Ancak bu yayımlarda başvurucunun kişisel verilerinin korunması amacıyla vatandaşlık numarası karar metninden çıkartılmaktadır. 
Ayrıca başvurucunun kimliğinin gizli tutulması talebinin kabulü hâlinde gerek Resmi Gazete’de ve gerekse Mahkemenin internet sitesinde yapılan yayımlarda kararda geçen isimlerin yerine başvurucunun isim ve soyadının baş harfleri ya da “X”, “Y” veya “Z” gibi harfler kullanılabilmektedir. 

25. Başvuru harca tâbi midir? Ödeme gücü olmayanlar ne yapmalıdır? 

Bireysel başvuru harca tâbi olup Harçlar Kanunu’na bağlı tarifede belirtilen bireysel başvuru harcının ilgili yerlere yatırılması gerekmektedir. 
Ancak bireysel başvuru harcının, her takvim yılı başından geçerli olmak üzere o yıl için tespit ve ilân olunan yeniden değerleme oranında artırıldığı dikkate 
alınmalıdır (Başvuru harcı miktarı 2015 yılı için 226.90 TL’dir). 
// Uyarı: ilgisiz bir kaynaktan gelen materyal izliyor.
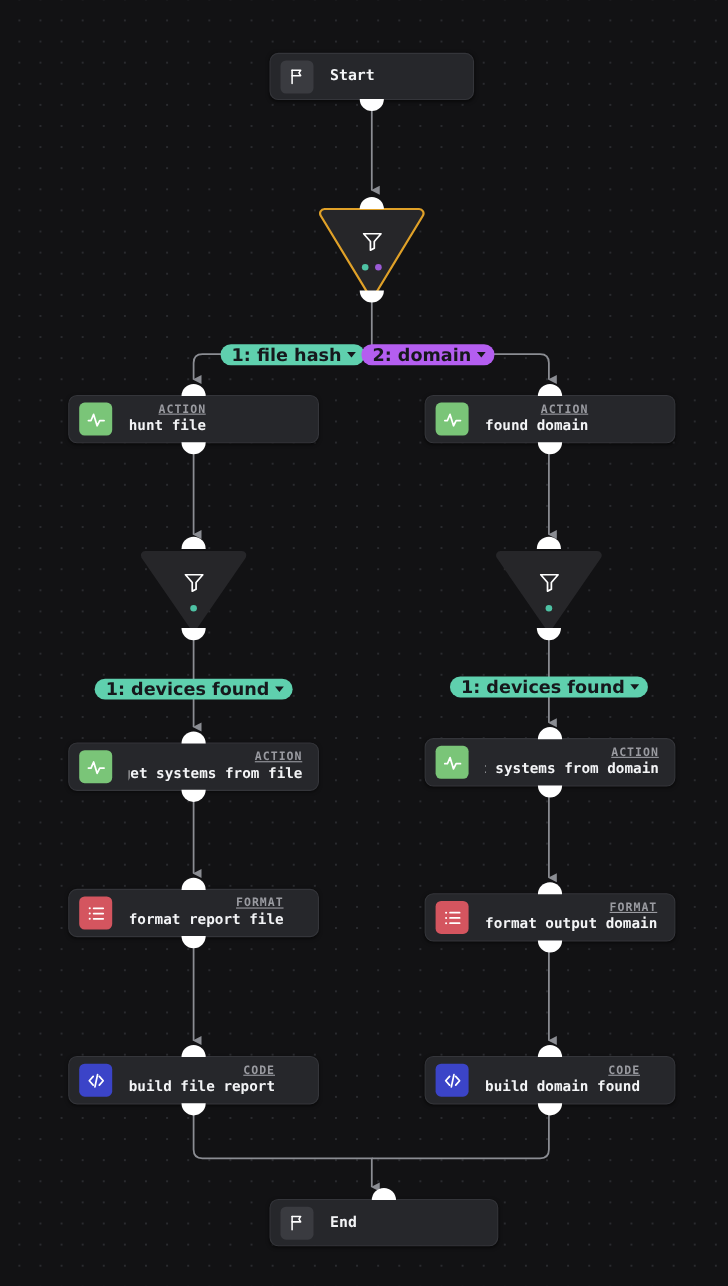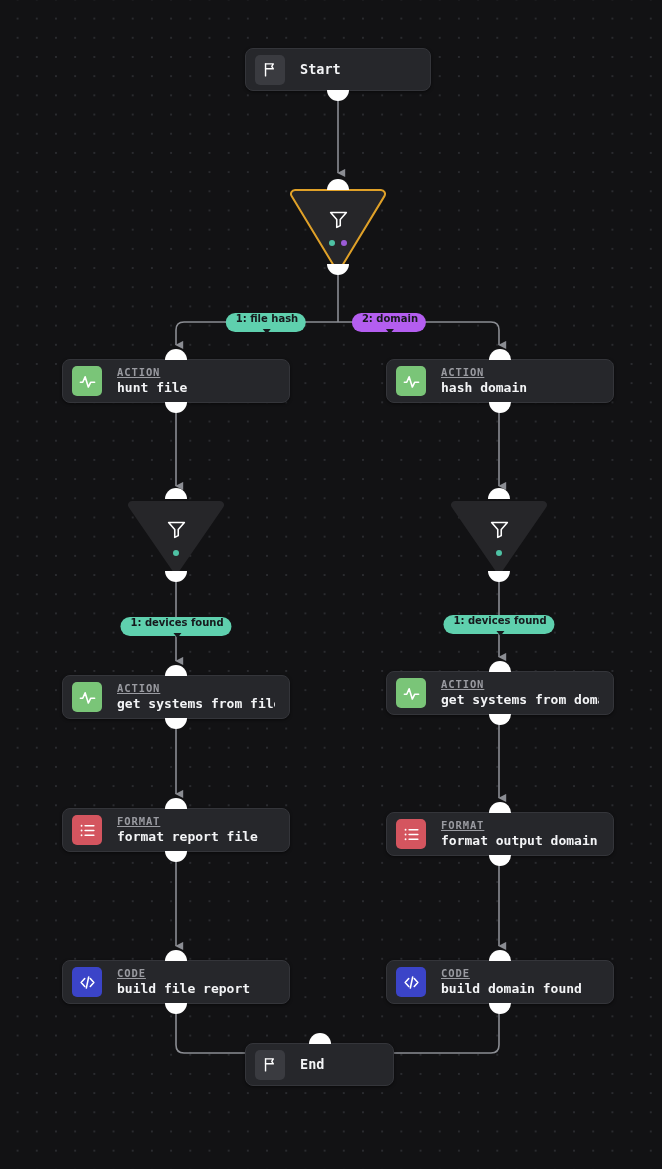--- a/index.html
+++ b/index.html
@@ -55,6 +55,7 @@
     flex-direction: column;
     justify-content: center;
     overflow: hidden;
+    align-items: flex-end;
   }
   .node-kind {
     font-size: 10.5px;

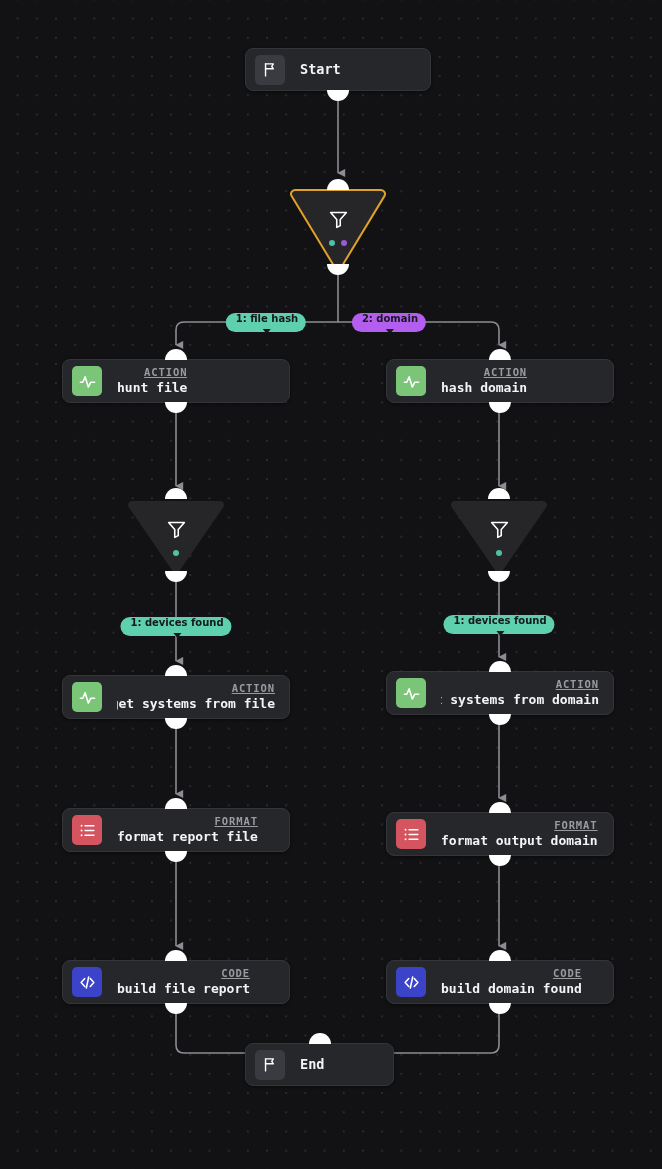--- a/index.html
+++ b/index.html
@@ -159,13 +159,12 @@
     gap: 5px;
     padding: 0 8px 0 10px;
     font-family: "DejaVu Sans", sans-serif;
-    font-size: 10px;
+    font-size: 16px;
     font-weight: bold;
     color: #16181c;
     white-space: nowrap;
     z-index: 6;
     transform: translateX(-50%);
-    flex-direction: column;
   }
   .pill.teal   { background: #5fd0ae; }
   .pill.purple { background: #b45ef0; }

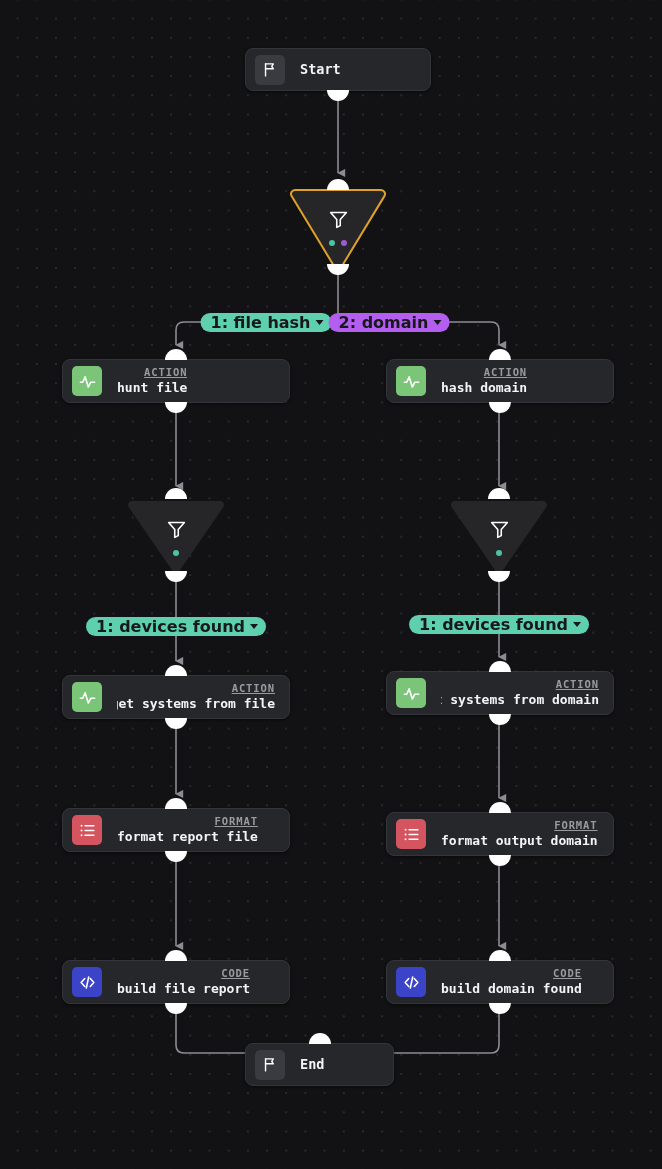--- a/index.html
+++ b/index.html
@@ -281,7 +281,7 @@
     </div>
     <div class="node-text">
       <div class="node-kind">ACTION</div>
-      <div class="node-title">hash domain</div>
+      <div class="node-title">found domain</div>
     </div>
     <div class="handle top"></div>
     <div class="handle bottom"></div>

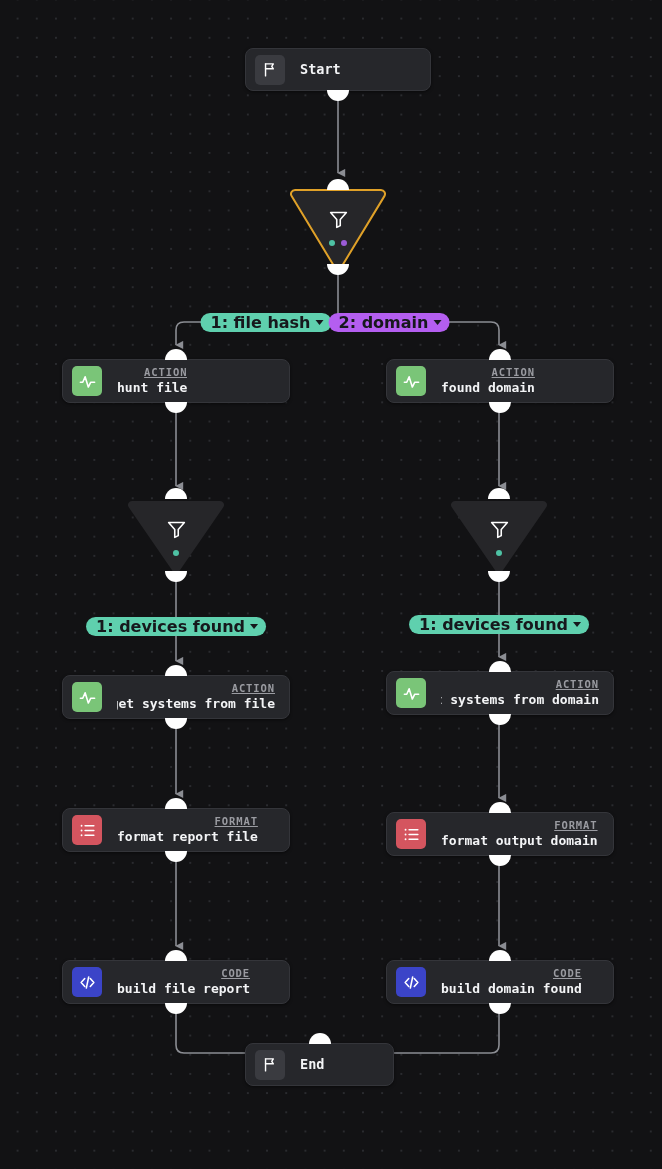--- a/index.html
+++ b/index.html
@@ -422,7 +422,7 @@
     <div class="handle bottom"></div>
   </div>
 
-  <div class="node single" style="left:245px; top:1043px; width:149px; height:43px;">
+  <div class="node single" style="left:245px; top:1090px; width:208px; height:43px;">
     <div class="node-icon ic-flag">
       <svg width="17" height="17" viewBox="0 0 24 24" fill="none" stroke="#ffffff" stroke-width="2" stroke-linecap="round" stroke-linejoin="round">
         <path d="M5 21V4"></path>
Başvuru harcı, başvuru sürecinin başlatılması için alındığından, fazla ya da yersiz olarak tahsilât yapılması hâlleri hariç başvuru yapıldıktan sonra harç iadesi söz konusu değildir. Bu açıdan başvurunun ön inceleme, kabul edilebilirlik incelemesi veya esas hakkında incelemede sonuçlanması ya da başvurudan feragat edilmesi nedeniyle düşme kararı verilmesinin bir önemi yoktur. 

Başvurucunun söz konusu harcı ödeme gücünün bulunmaması hâlinde adlî yardım talebinde bulunması mümkündür. Genel hükümlere göre bu konuya ilişkin talepler başvuruların kabul edilebilirliği hakkında karar verecek Bölüm veya Komisyonlar tarafından hükme bağlanır. 
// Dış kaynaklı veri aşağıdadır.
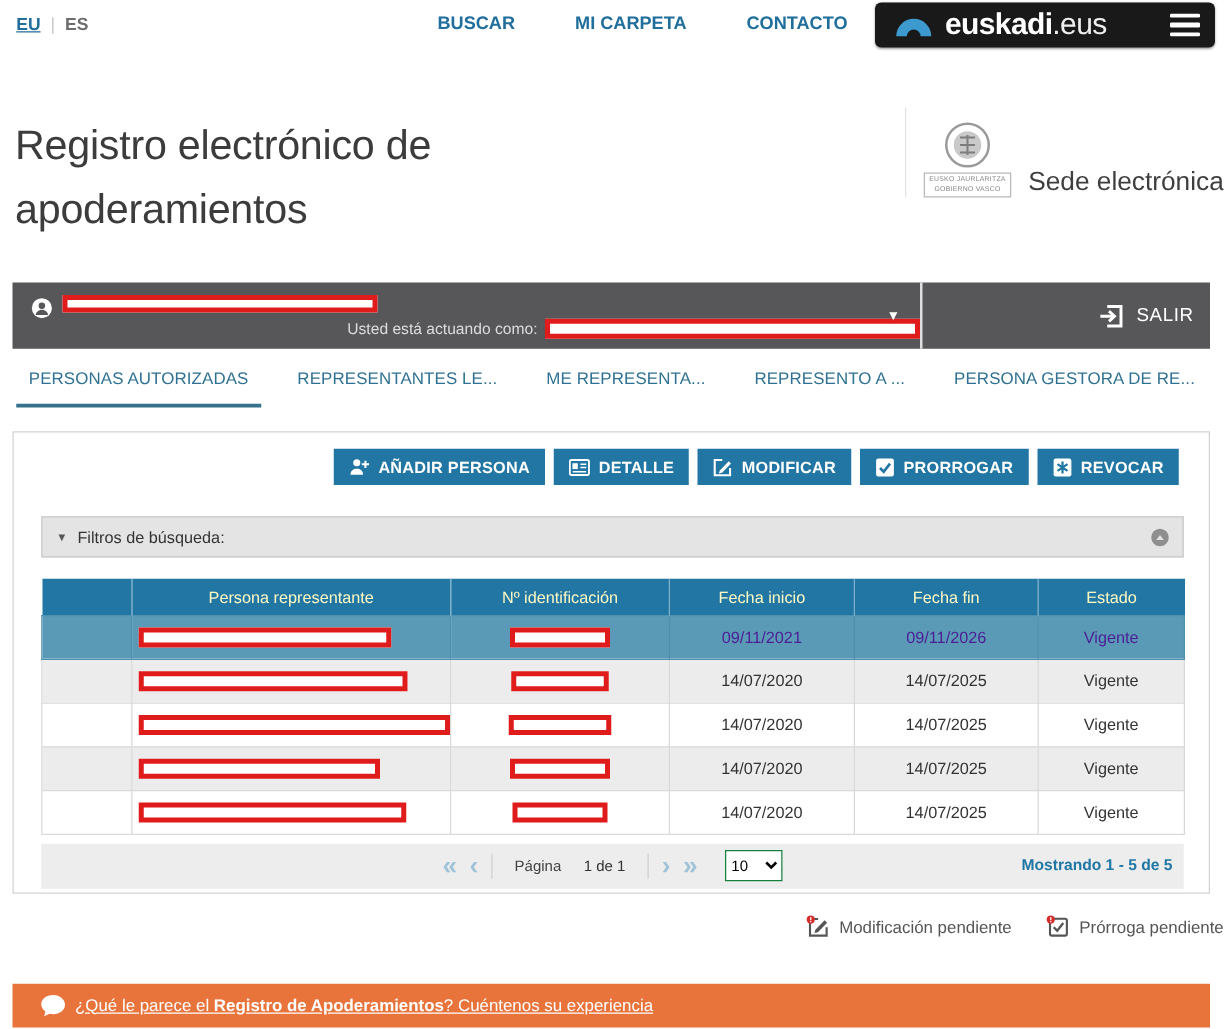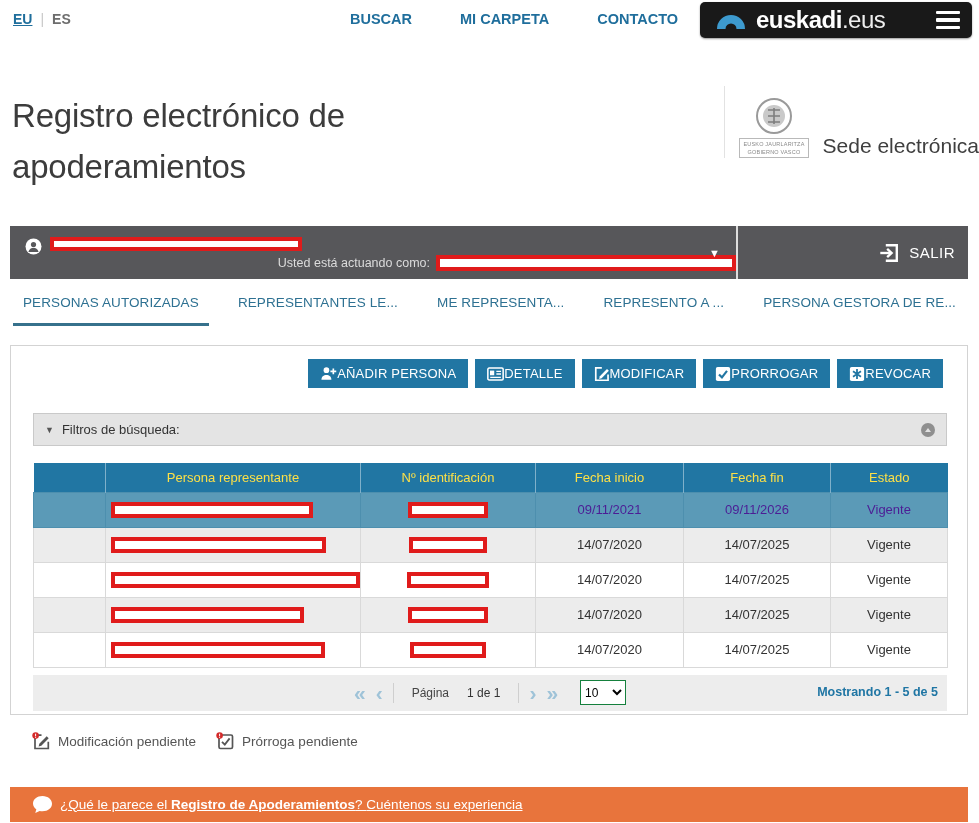--- a/index.html
+++ b/index.html
@@ -54,7 +54,7 @@
   
   .panel { margin:19px 11px 0 10px; border:1px solid #d3d3d3; background:#fff; }
   .toolbar { display:flex; justify-content:flex-end; gap:7px; margin:13px 24px 0 0; }
-  .btn { display:flex; align-items:center; height:29px; padding:0 12px; background:#2176a3; color:#fff; font-size:13px; font-weight:normal; border:none; cursor:pointer; letter-spacing:.2px; }
+  .btn { display:flex; align-items:center; gap:7px; height:29px; padding:0 12px; background:#2176a3; color:#fff; font-size:13px; font-weight:bold; border:none; cursor:pointer; letter-spacing:.2px; }
   .filterbar { margin:25px 20px 0 22px; height:33px; background:#e4e4e4; border:1px solid #c9c9c9; display:flex; align-items:center; gap:8px; padding:0 11px; cursor:pointer; }
   .filterbar .tri { font-size:9px; color:#555; }
   .filterbar .flabel { font-size:13px; color:#333; }

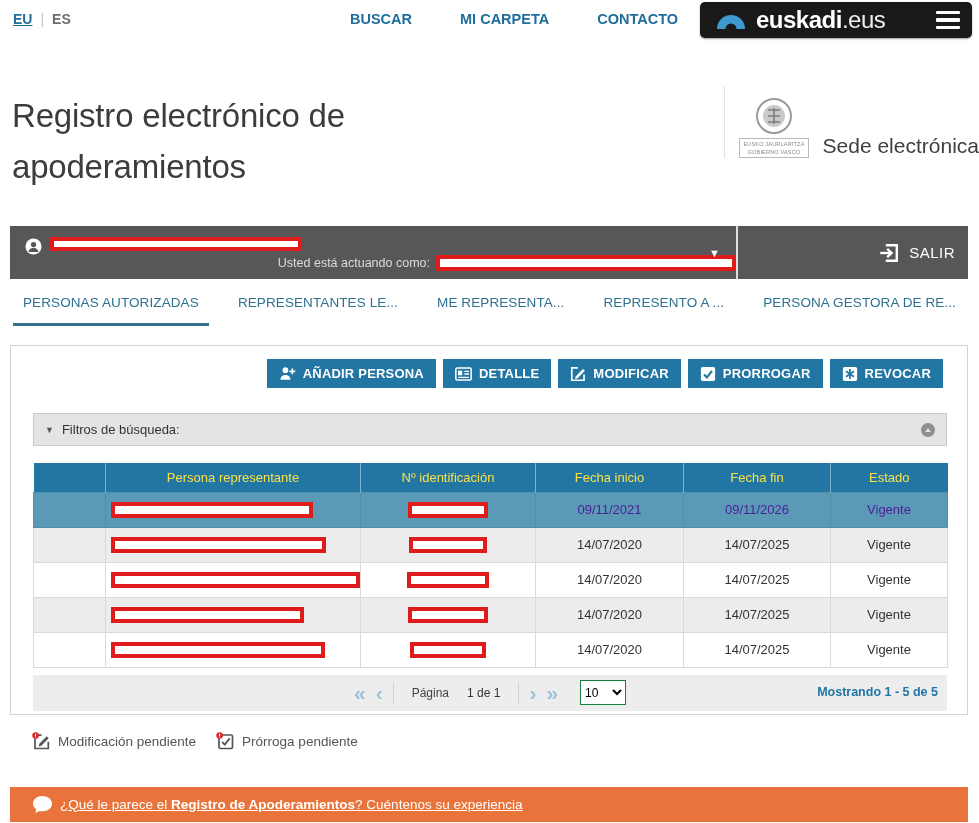--- a/index.html
+++ b/index.html
@@ -64,7 +64,7 @@
   
   table { margin:17px 20px 0 22px; width:914px; border-collapse:collapse; table-layout:fixed; }
   col.c0{width:72px} col.c1{width:255px} col.c2{width:175px} col.c3{width:148px} col.c4{width:147px} col.c5{width:117px}
-  thead th { background:#2176a3; color:#fde047; font-size:13px; font-weight:400; height:29px; border-right:1px solid #7fb0ca; }
+  thead th { background:#2176a3; color:#fef9c3; font-size:13px; font-weight:400; height:29px; border-right:1px solid #7fb0ca; }
   thead th:last-child { border-right:none; }
   tbody td { height:35px; text-align:center; font-size:13px; color:#333; border:1px solid #d9d9d9; }
   tr.odd td { background:#ececec; }

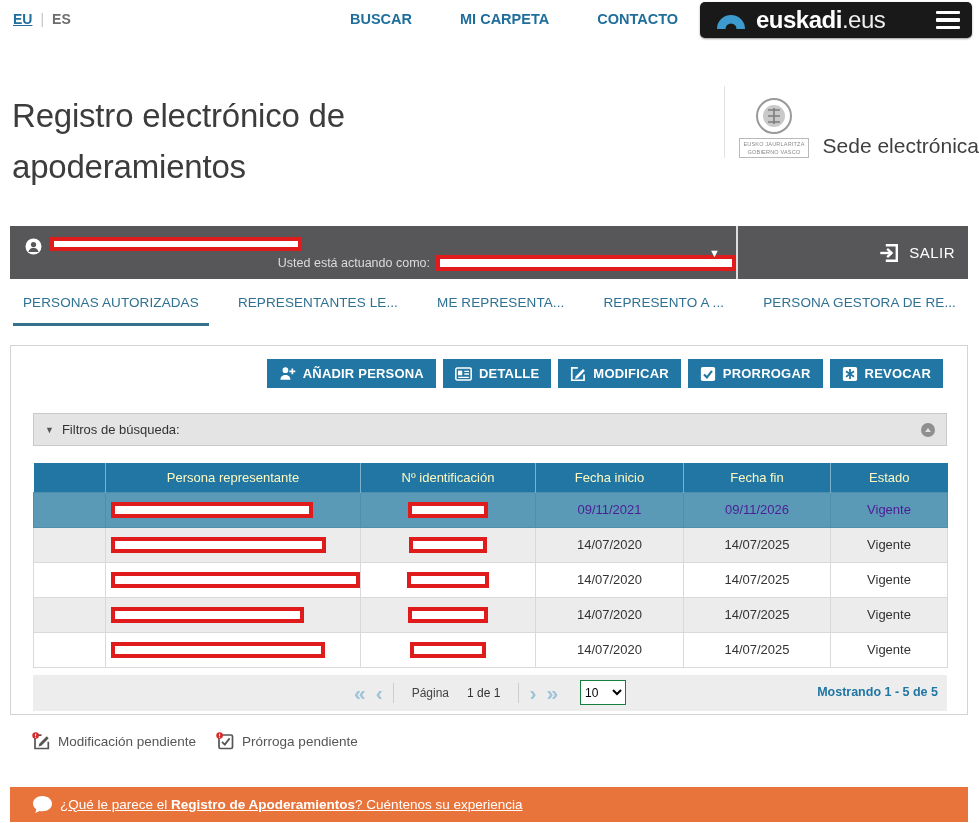--- a/index.html
+++ b/index.html
@@ -83,7 +83,7 @@
   .pg-summary { position:absolute; right:9px; top:10px; font-size:12.5px; font-weight:bold; color:#2076a4; }
 
   
-  .legend { margin:17px 0 0 32px; display:flex; align-items:center; gap:10px; }
+  .legend { margin:17px 0 0 32px; display:flex; align-items:center; gap:18px;justify-content:flex-end; }
   .legend .item { display:flex; align-items:center; gap:7px; }
   .legend .item + .item { margin-left:10px; }
   .legend .ltext { font-size:13.5px; color:#555; }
Bölümler veya Komisyonlar, bu yöndeki talepleri değerlendirirken başvurucunun özellikle bireysel başvuruya konu olayla ilgili diğer yargılama safhalarında 
adli yardımdan yararlandırılıp yararlandırılmadığını ve bu tür yardımdan yararlandırılmamış olması hâlinde ise geçen süre içinde ekonomik durumunda esaslı bir değişikliğin olup olmadığı gibi konuları dikkate alırlar. Bu nedenle başvurucunun, daha önce adli yardımdan yararlandırılmamış ise, maddi 
durumundaki esaslı değişikliği belgelendirmiş olması aranır. 

Başvurucu, başvuru harcını ödeyemeyecek durumda ise başvuru formunun son sayfasındaki sonuç talepleri bölümünde durumunu belirterek, buna dayanak gösterdiği belgeleri (fakirlik belgesi, sgk kaydı, tapu kaydı, v.b.) forma eklemelidir. 

26. Başvuru formunda ya da eklerinde eksiklikler varsa başvuru hakkında ne tür işlem yapılmaktadır? 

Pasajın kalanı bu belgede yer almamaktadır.